7Déjà, dans l'arrêt fondateur de 1993, la Haute juridiction prenait soin de préciser que la présomption de titularité valait pour toutes les œuvres « quelle que fût leur qualification »27. Il ne s'agit donc pas d'une présomption d'œuvre collective.
B – La possession
8Une autre explication de la règle repose sur les effets de la possession et sur l'idée, parfaitement exprimée par Messieurs MALAURIE et AYNÈS selon laquelle « le droit s'incline devant le fait, lorsque celui-ci est significatif »28. L'entreprise use en fait des droits de l'auteur ; par ses actes d'exploitation, au vu et au su de tous, elle exerce une possession de l'œuvre29. Ce serait la possession elle-même qui serait protégée30 ou à tout le moins ce pouvoir de fait ferait présumer l'existence du droit possédé.
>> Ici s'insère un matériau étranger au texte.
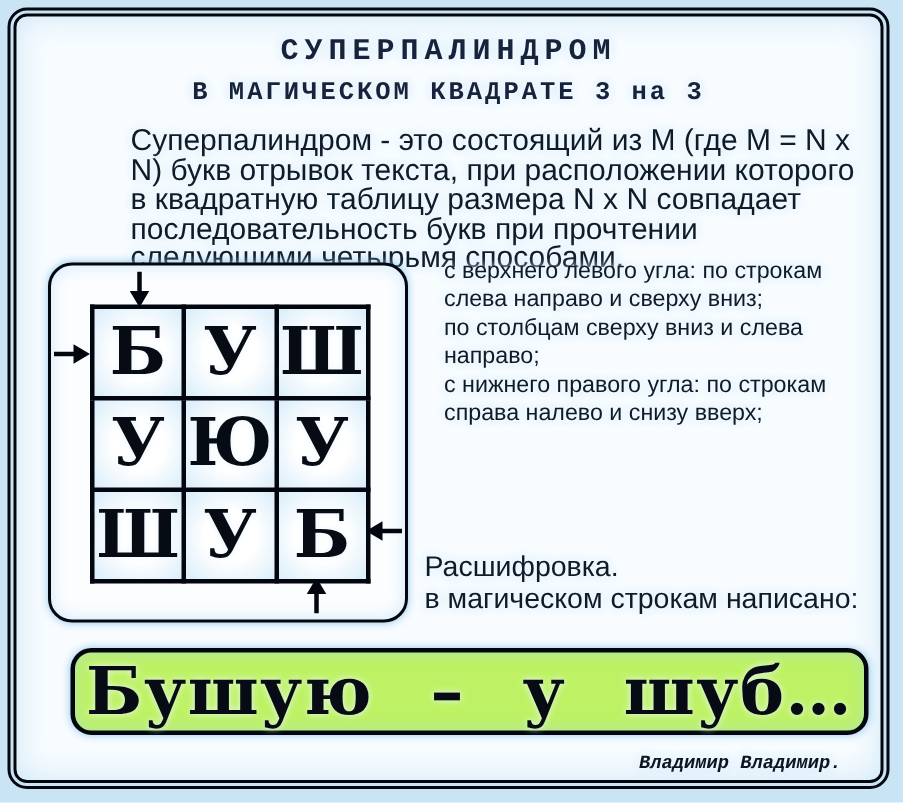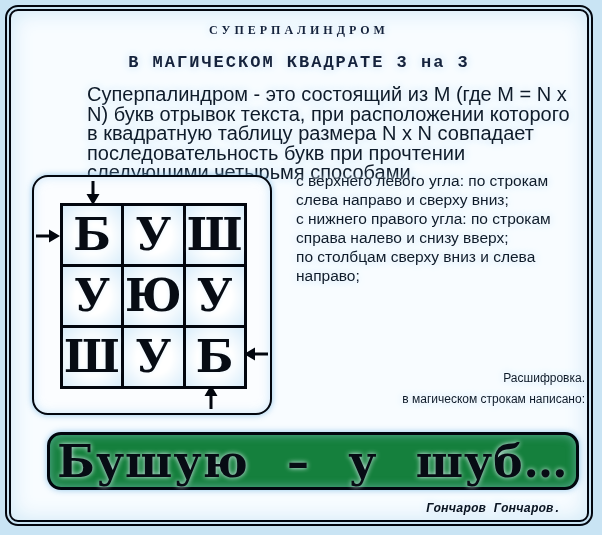--- a/index.html
+++ b/index.html
@@ -32,8 +32,8 @@
   .title1{
     position:absolute;top:12px;left:0;width:100%;
     text-align:center;
-    font-family:Liberation Serif, serif;
-    font-weight:bold;font-size:12px;
+    font-family:Liberation Mono, monospace;
+    font-weight:bold;font-size:20px;
     letter-spacing:4px;
     color:#15233d;
   }

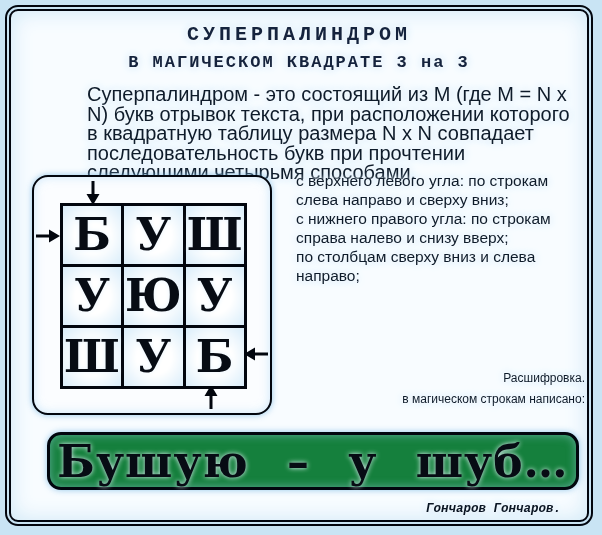--- a/index.html
+++ b/index.html
@@ -173,8 +173,8 @@
 
     <div class="ways glow">
       <div>с верхнего левого угла: по строкам слева направо и сверху вниз;</div>
+      <div>по столбцам сверху вниз и слева направо;</div>
       <div>с нижнего правого угла: по строкам справа налево и снизу вверх;</div>
-      <div>по столбцам сверху вниз и слева направо;</div>
     </div>
 
     <div class="decode glow">

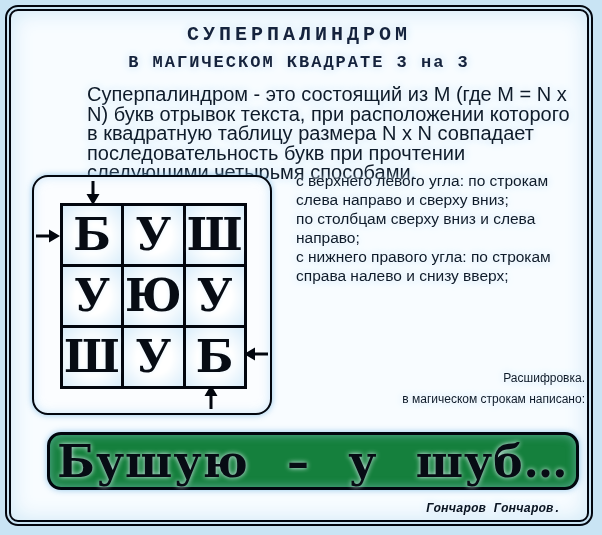--- a/index.html
+++ b/index.html
@@ -86,8 +86,8 @@
   }
   .decode{
     position:absolute;left:272px;top:357px;width:302px;
-    text-align:right;
-    font-size:12px;line-height:21px;
+    text-align:left;
+    font-size:19px;line-height:21px;
     color:#0e1b2a;
   }
 

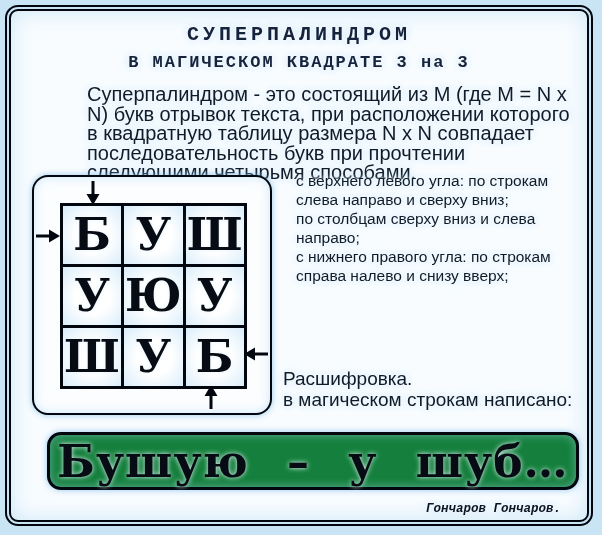--- a/index.html
+++ b/index.html
@@ -97,7 +97,7 @@
     border:3px solid #02060e;
     border-radius:14px;
     box-sizing:border-box;
-    background:#15803d;
+    background:#bef264;
     box-shadow:0 0 6px rgba(130,190,230,.85), inset 0 0 10px rgba(170,215,245,.5);
     display:flex;align-items:center;justify-content:center;
   }

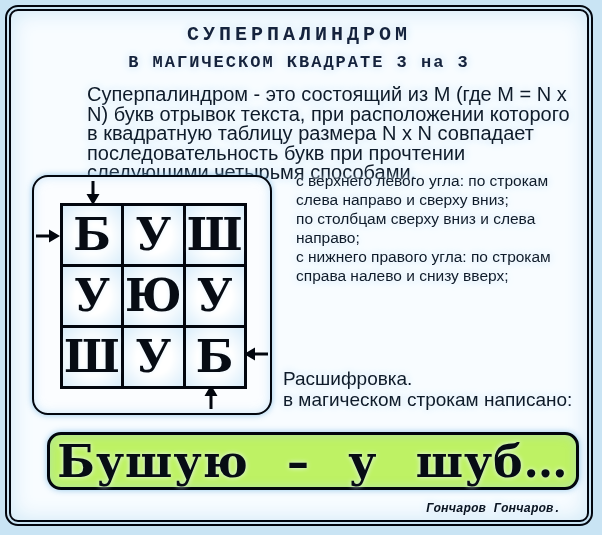--- a/index.html
+++ b/index.html
@@ -186,7 +186,7 @@
       <span class="answer-text">Бушую – у шуб…</span>
     </div>
 
-    <div class="signature glow">Гончаров Гончаров.</div>
+    <div class="signature glow">Владимир Владимир.</div>
 
   </div>
 </div>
Le raisonnement adopté dans certains arrêts semble reposer sur cette idée : « Attendu qu'il ressort des constatations des juges du fond que l'objet litigieux est en la possession de la société Seprosy qui l'exploite, de sorte que ces actes de possession font présumer, à l'égard des tiers contrefacteurs, que cette société était titulaire du droit de propriété intellectuelle de l'auteur31 ». Les juges font souvent allusion aux « actes de possession » accomplis par l'entreprise en notant leur caractère paisible32 ou non équivoque33, référence aux conditions d'efficacité traditionnelles de la possession34.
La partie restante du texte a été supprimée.